• EXERCISE AIM: Skipping each picture, output the entries exactly as they stand below.

• LISTED RECORDS:
···
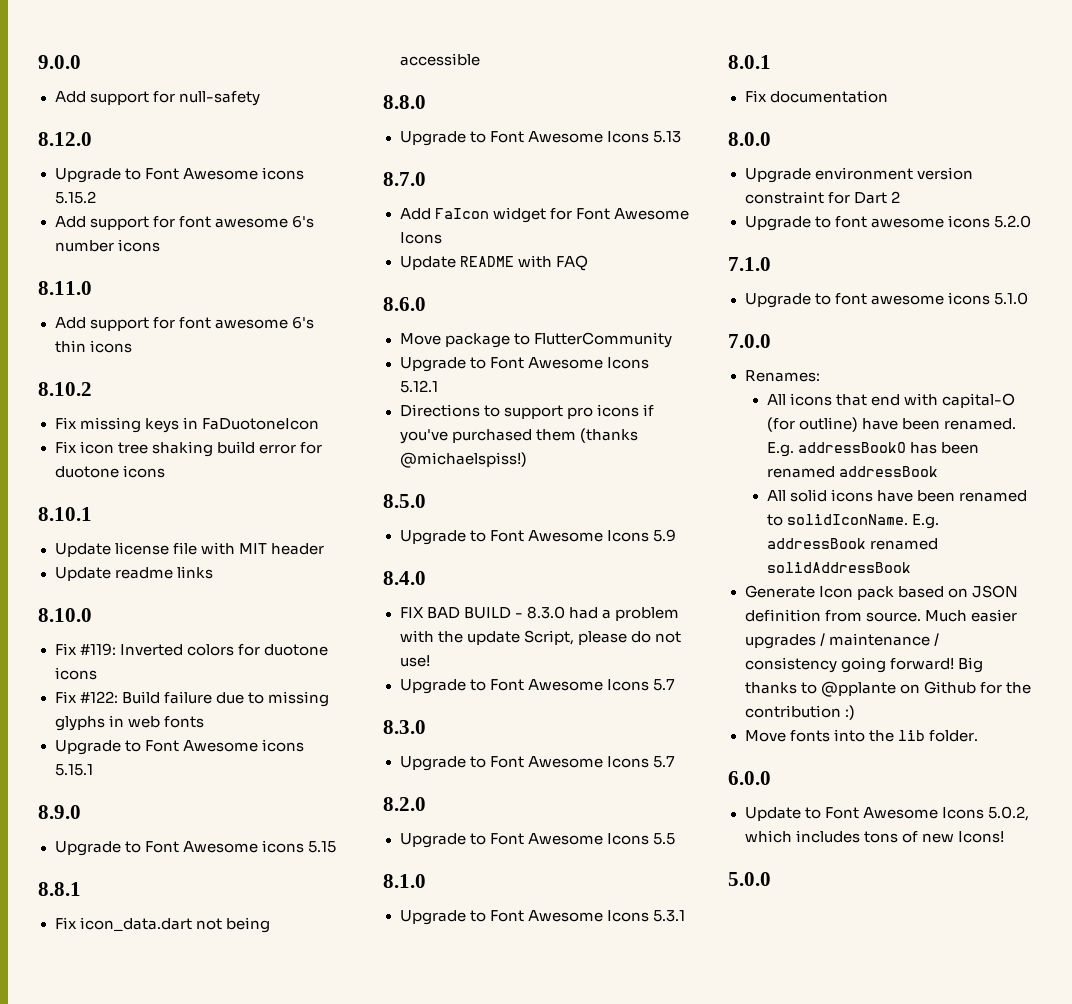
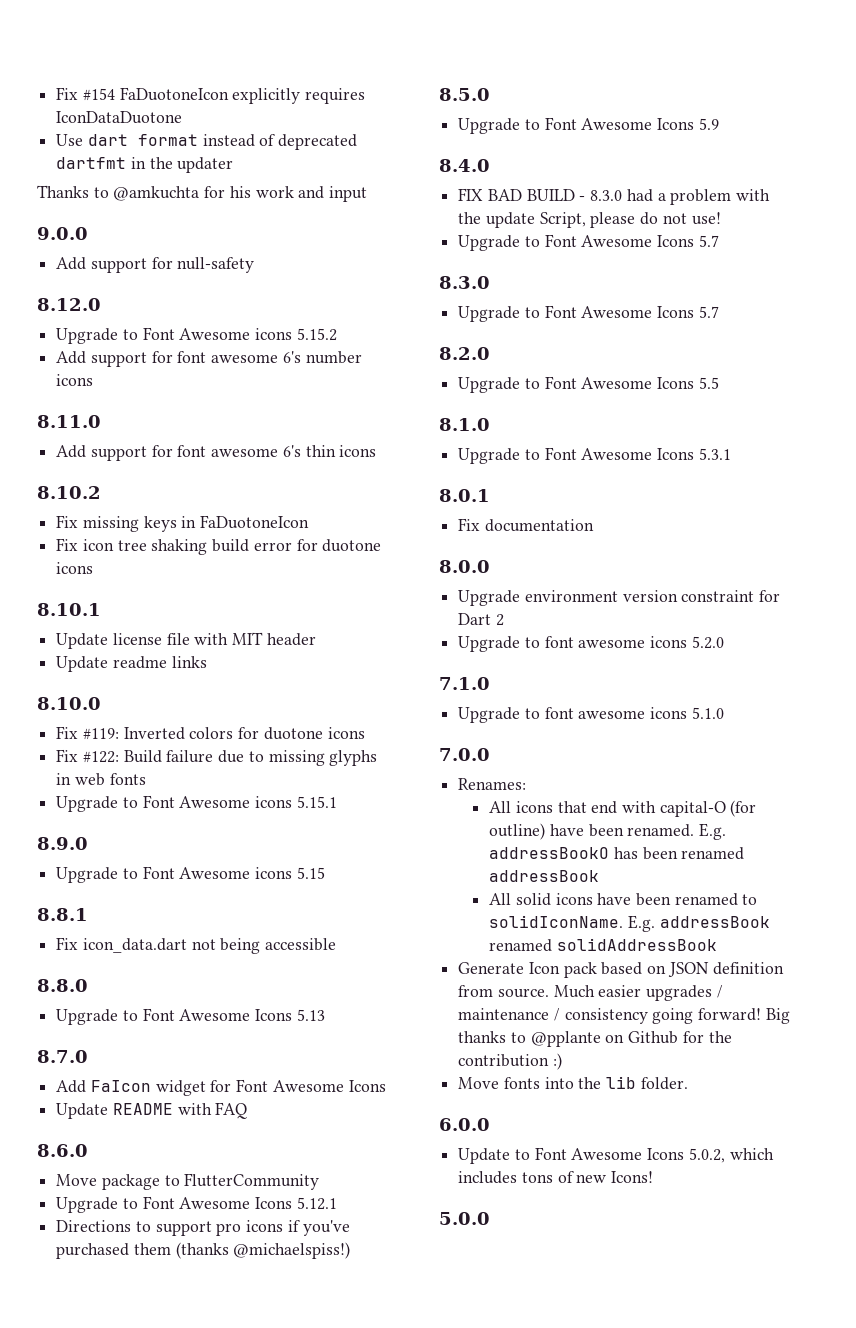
+ Fix #154 FaDuotoneIcon explicitly requires IconDataDuotone
+ Use dart format instead of deprecated dartfmt in the updater
+ Thanks to @amkuchta for his work and input

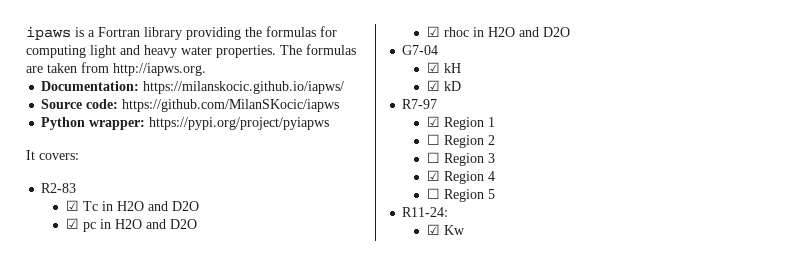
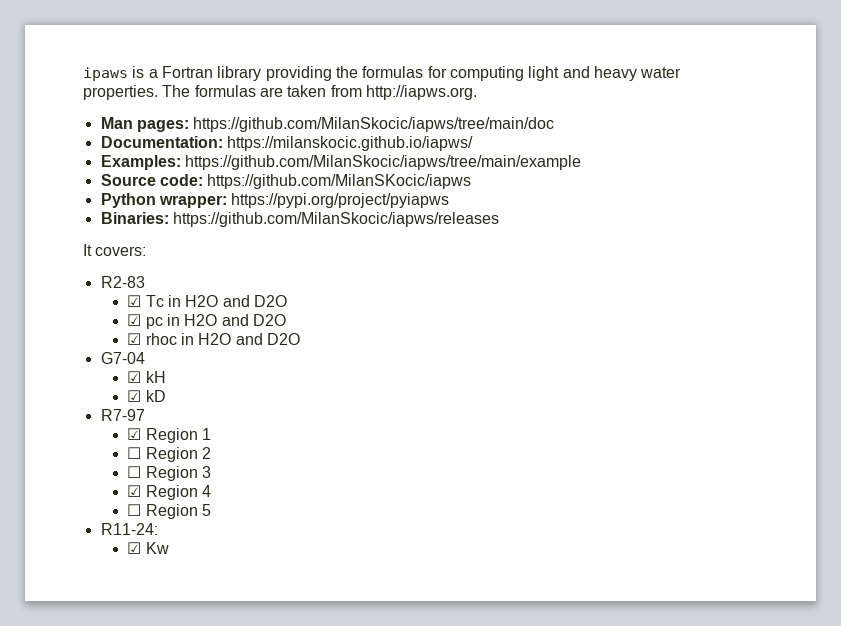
+ Man pages: https://github.com/MilanSkocic/iapws/tree/main/doc
+ Examples: https://github.com/MilanSkocic/iapws/tree/main/example
+ Binaries: https://github.com/MilanSkocic/iapws/releases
···
• REPLY:
+ Fix #154 FaDuotoneIcon explicitly requires IconDataDuotone
+ Use dart format instead of deprecated dartfmt in the updater
+ Thanks to @amkuchta for his work and input

+ Man pages: https://github.com/MilanSkocic/iapws/tree/main/doc
+ Examples: https://github.com/MilanSkocic/iapws/tree/main/example
+ Binaries: https://github.com/MilanSkocic/iapws/releases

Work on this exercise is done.